The problem |
Starting at the line with "tax: 8.1% = 162.72 -> 8.1% = 158.59", set down each line of the entries below through the last one, exactly as it stands.

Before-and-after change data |
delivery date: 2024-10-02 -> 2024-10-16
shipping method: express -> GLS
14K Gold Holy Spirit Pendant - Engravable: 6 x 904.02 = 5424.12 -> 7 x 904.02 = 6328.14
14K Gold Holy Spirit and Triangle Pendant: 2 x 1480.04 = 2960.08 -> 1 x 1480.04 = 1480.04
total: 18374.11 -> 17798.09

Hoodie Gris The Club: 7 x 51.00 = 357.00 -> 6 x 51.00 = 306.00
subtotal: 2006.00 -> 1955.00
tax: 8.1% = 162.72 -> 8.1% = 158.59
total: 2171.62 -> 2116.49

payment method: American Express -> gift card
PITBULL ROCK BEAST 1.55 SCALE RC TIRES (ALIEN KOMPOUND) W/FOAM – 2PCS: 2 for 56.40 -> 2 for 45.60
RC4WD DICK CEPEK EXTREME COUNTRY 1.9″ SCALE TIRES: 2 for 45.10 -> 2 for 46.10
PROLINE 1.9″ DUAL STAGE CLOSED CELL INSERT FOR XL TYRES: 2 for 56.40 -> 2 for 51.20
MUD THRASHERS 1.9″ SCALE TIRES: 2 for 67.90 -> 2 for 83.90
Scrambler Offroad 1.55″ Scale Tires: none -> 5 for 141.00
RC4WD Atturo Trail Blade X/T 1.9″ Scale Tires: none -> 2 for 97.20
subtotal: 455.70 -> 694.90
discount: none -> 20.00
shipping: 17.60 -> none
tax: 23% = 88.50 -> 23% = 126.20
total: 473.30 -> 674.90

Result |
tax: 8.1% = 162.72 -> 8.1% = 158.59
total: 2171.62 -> 2116.49

payment method: American Express -> gift card
PITBULL ROCK BEAST 1.55 SCALE RC TIRES (ALIEN KOMPOUND) W/FOAM – 2PCS: 2 for 56.40 -> 2 for 45.60
RC4WD DICK CEPEK EXTREME COUNTRY 1.9″ SCALE TIRES: 2 for 45.10 -> 2 for 46.10
PROLINE 1.9″ DUAL STAGE CLOSED CELL INSERT FOR XL TYRES: 2 for 56.40 -> 2 for 51.20
MUD THRASHERS 1.9″ SCALE TIRES: 2 for 67.90 -> 2 for 83.90
Scrambler Offroad 1.55″ Scale Tires: none -> 5 for 141.00
RC4WD Atturo Trail Blade X/T 1.9″ Scale Tires: none -> 2 for 97.20
subtotal: 455.70 -> 694.90
discount: none -> 20.00
shipping: 17.60 -> none
tax: 23% = 88.50 -> 23% = 126.20
total: 473.30 -> 674.90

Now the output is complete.